Meditation garden in County Wicklow, Ireland

Victor's Way (previously Victoria's Way), located near Roundwood, County Wicklow, Ireland, is a privately owned meditation garden which contains black granite sculptures. The 22 acre property contains over 30 sculptures. As of 2025, the property was "closed [..] permanently" and not open to visitors.

==The park==
The park, which has been known both as Victor's Way and Victoria's Way, closed in 2015, with the owner stating that "Too many day-trippers turned it into a fun park for parents with children. It was designed as a contemplative garden for over 28s". The owner re-opened the garden, in April 2016, with new age restrictions and a higher entrance fee.
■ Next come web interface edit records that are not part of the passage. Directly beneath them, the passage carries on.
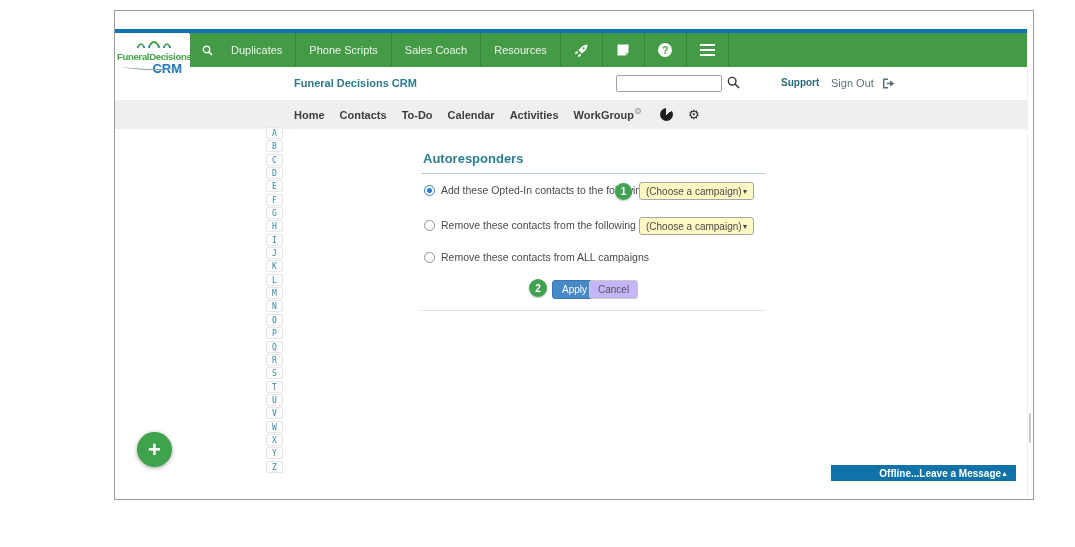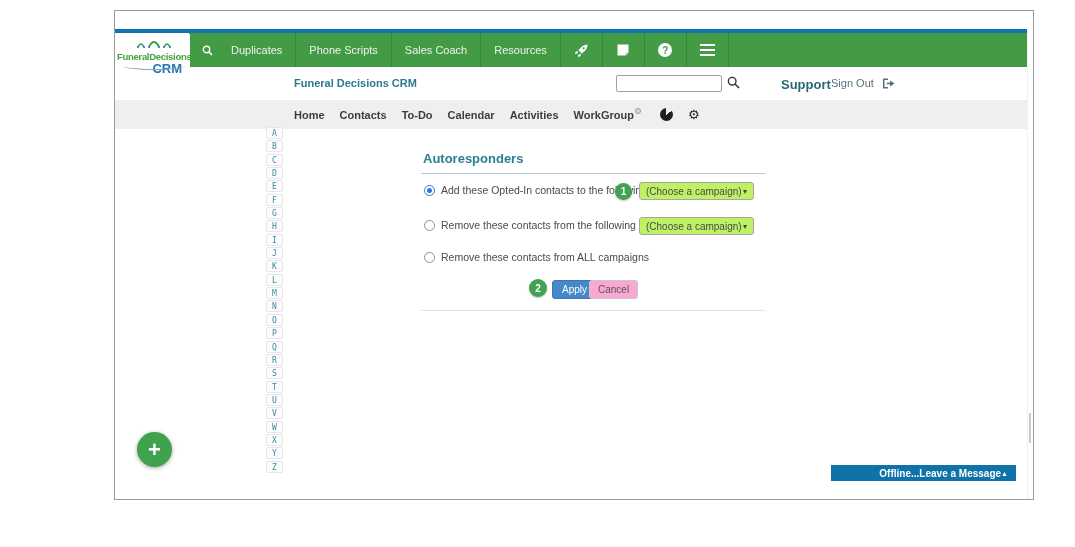--- a/index.html
+++ b/index.html
@@ -29,21 +29,21 @@
                line-height:12px; margin-top:1px; }
   .logo-swoosh { position:absolute; left:6px; top:28px; width:62px; height:8px;
                  border-bottom:1.5px solid #8fa3ad; border-radius:50%; }
 
   
   .toolbar { position:absolute; left:0; top:56px; width:914px; height:32px; background:#fff; }
   .app-title { position:absolute; left:179px; top:10px; font-size:11px; font-weight:bold; color:#2b7a8c; }
   .search-box { position:absolute; left:501px; top:8px; width:106px; height:17px;
                 border:1px solid #9f9f9f; border-radius:2px; background:#fff; font-size:10px; padding:0 4px; }
   .search-go { position:absolute; left:612px; top:8px; cursor:pointer; }
-  .support { position:absolute; left:666px; top:10px; font-size:13px; font-weight:bold; color:#2b6777; cursor:pointer; }
+  .support { position:absolute; left:666px; top:10px; font-size:10px; font-weight:bold; color:#2b6777; cursor:pointer; }
   .signout { position:absolute; left:716px; top:10px; font-size:11px; color:#5b6f7a; cursor:pointer;
              display:flex; align-items:center; gap:8px; }
 
   
   .graybar { position:absolute; left:0; top:89px; width:914px; height:29px; background:#efefef;
              display:flex; align-items:center; padding-left:179px; gap:15px; }
   .menu-item { font-size:11px; font-weight:bold; color:#3d3d3d; cursor:pointer; white-space:nowrap; }
   .sup-badge { display:inline-block; width:6px; height:6px; border:1px solid #9a9a9a; background:#d9d9d9;
                border-radius:50%; vertical-align:super; margin-left:1px; }
   .pie-icon { width:13px; height:13px; border-radius:50%; margin-left:4px; cursor:pointer;
@@ -64,27 +64,27 @@
   .opt-label { font-size:10.5px; color:#4a4a4a; }
   .radio { width:11px; height:11px; border-radius:50%; border:1px solid #8f8f8f; background:#fff;
            position:relative; flex:0 0 auto; cursor:pointer; }
   .radio.selected { border-color:#2b7cd3; }
   .radio.selected::after { content:""; position:absolute; left:2px; top:2px; width:5px; height:5px;
                            border-radius:50%; background:#2b7cd3; }
   .badge { position:absolute; width:17px; height:17px; border-radius:50%; background:#41a351; color:#fff;
            font-size:10px; font-weight:bold; display:flex; align-items:center; justify-content:center;
            box-shadow:0 1px 2px rgba(0,0,0,0.25); }
   .dropdown { position:absolute; width:115px; height:18px; border:1px solid #a6a6a6; border-radius:3px;
-              background:#bef264; font-size:10px; color:#4a4a4a; display:flex; align-items:center;
+              background:#fef9c3; font-size:10px; color:#4a4a4a; display:flex; align-items:center;
               justify-content:space-between; padding:0 6px; cursor:pointer; }
   .dd-chev { font-size:8px; color:#444; }
   .btn-apply { position:absolute; left:131px; top:129px; height:19px; padding:0 9px; background:#4788c9;
                border:1px solid #3b76b4; border-radius:3px; color:#fff; font-size:10px; cursor:pointer;
                font-family:"Liberation Sans",sans-serif; }
-  .btn-cancel { position:absolute; left:168px; top:129px; height:19px; padding:0 8px; background:#f9a8d4;
+  .btn-cancel { position:absolute; left:168px; top:129px; height:19px; padding:0 8px; background:#c4b5fd;
                 border:1px solid #c9c9c9; border-radius:3px; color:#555; font-size:10px; cursor:pointer;
                 font-family:"Liberation Sans",sans-serif; }
 
   
   .fab { position:absolute; left:22px; top:421px; width:35px; height:35px; border-radius:50%;
          background:#3fa24c; color:#fff; display:flex; align-items:center; justify-content:center;
          font-size:22px; font-weight:bold; box-shadow:0 1px 4px rgba(0,0,0,0.35); cursor:pointer; }
   .chatbar { position:absolute; left:716px; top:454px; width:185px; height:16px; background:#0f72a8;
              color:#fff; font-size:10px; font-weight:bold; display:flex; align-items:center;
              justify-content:flex-end; padding:0 8px; cursor:pointer; }

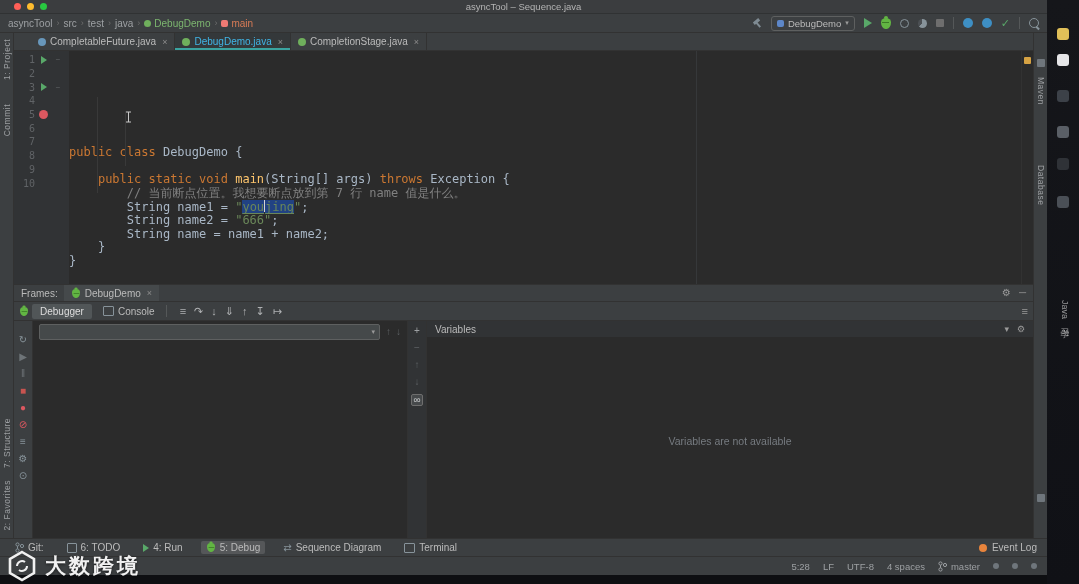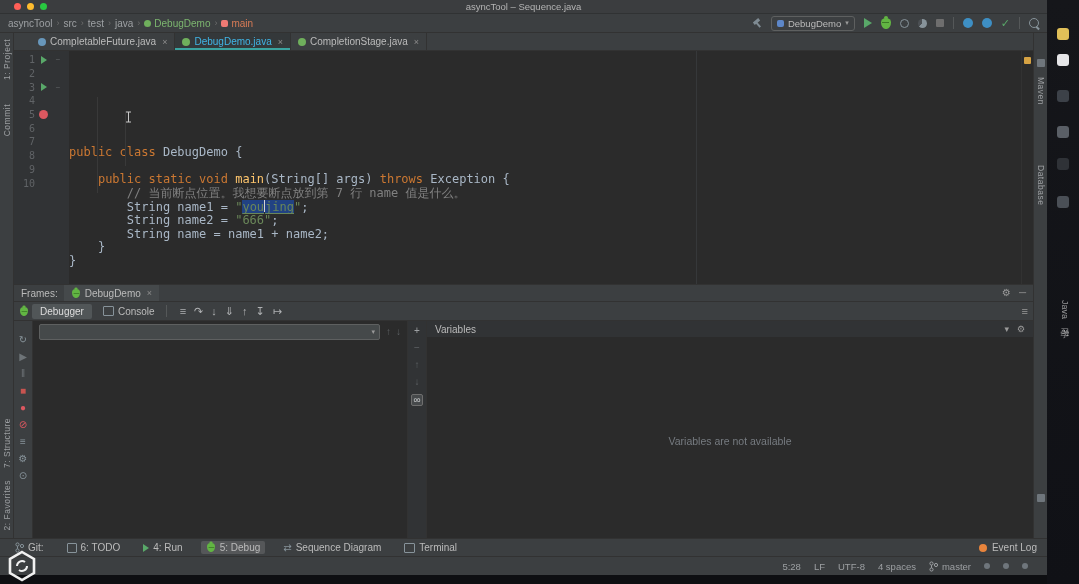--- a/index.html
+++ b/index.html
@@ -122,21 +122,21 @@
   .tw-btn.active{background:rgba(255,255,255,.13);}
   .ic-todo{width:8px;height:8px;border:1px solid #87939a;border-radius:1px;}
   .ic-seq{color:#87939a;font-size:10px;line-height:8px;}
   .ic-term{width:9px;height:8px;border:1px solid #87939a;border-radius:1px;}
   .ic-run-sm{width:0;height:0;border-left:6px solid #59a869;border-top:4px solid transparent;border-bottom:4px solid transparent;}
   .ic-bug-sm{transform:scale(.8);}
   .bb-right{margin-left:auto;display:flex;align-items:center;gap:5px;}
   .ic-event{width:8px;height:8px;border-radius:50%;background:#e8843c;}
 
   
-  .statusbar{height:18px;flex:none;background:#3c3f41;border-top:1px solid #323232;display:flex;align-items:center;padding:0 19px;font-size:9.5px;color:#9da0a3;}
+  .statusbar{height:18px;flex:none;background:#3c3f41;border-top:1px solid #323232;display:flex;align-items:center;padding:0 10px;font-size:9.5px;color:#9da0a3;}
   .sb-right{margin-left:auto;display:flex;align-items:center;gap:13px;}
   .sb-item{display:flex;align-items:center;gap:4px;cursor:default;}
   .sb-dot{width:6px;height:6px;border-radius:50%;background:#6f767c;}
   .gitsvg{display:block;}
 
   
   .desktop{position:absolute;left:1047px;top:0;width:32px;height:584px;background:linear-gradient(#15161a,#101116);}
   .dt-ico{position:absolute;left:10px;width:12px;height:12px;border-radius:3px;}
   .dt-note{position:absolute;left:11px;writing-mode:vertical-rl;font-size:9px;color:rgba(255,255,255,.55);}
   .desktop-bottom{position:absolute;left:0;top:575px;width:1047px;height:9px;background:#0e0f12;}
@@ -479,14 +479,15 @@
       <span class="dt-ico" style="top: 196px; background: rgb(74, 79, 86);"></span>
     </div>
   <div class="desktop-bottom"></div>
 
   <div class="watermark">
     <svg width="32" height="32" viewBox="0 0 32 32">
       <polygon points="16,2 28,9 28,23 16,30 4,23 4,9" fill="none" stroke="#ffffff" stroke-width="2.6"></polygon>
       <path d="M11 16a5 5 0 0 1 8-4" fill="none" stroke="#ffffff" stroke-width="2"></path>
       <path d="M21 16a5 5 0 0 1-8 4" fill="none" stroke="#ffffff" stroke-width="2"></path>
     </svg>
+    <span class="wm-text">大数跨境</span>
   </div>
 </div>
 
 </body></html>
As of 2025, the Victor's Way website indicated that the park was no longer open to visitors and had been permanently closed.

==Ownership==
The park is owned and maintained by Victor Langheld. Born in Berlin, he travelled in India, Thailand, Japan, and Sri Lanka. A small family allowance made it possible for Victor Langheld to spend most of his adult life travelling to spiritual sites in Asia, before returning to Ireland and constructing the sculpture park. Langheld designed the park's sculptures.

==Sculptures==
Many of the park's statues are made of black granite and range in height from 5 ft 6 in to 16 ft. The sculptures were mainly made by the Indian sculptor D.V. Murugan of Mamallapauram, Tamil Nadu, India.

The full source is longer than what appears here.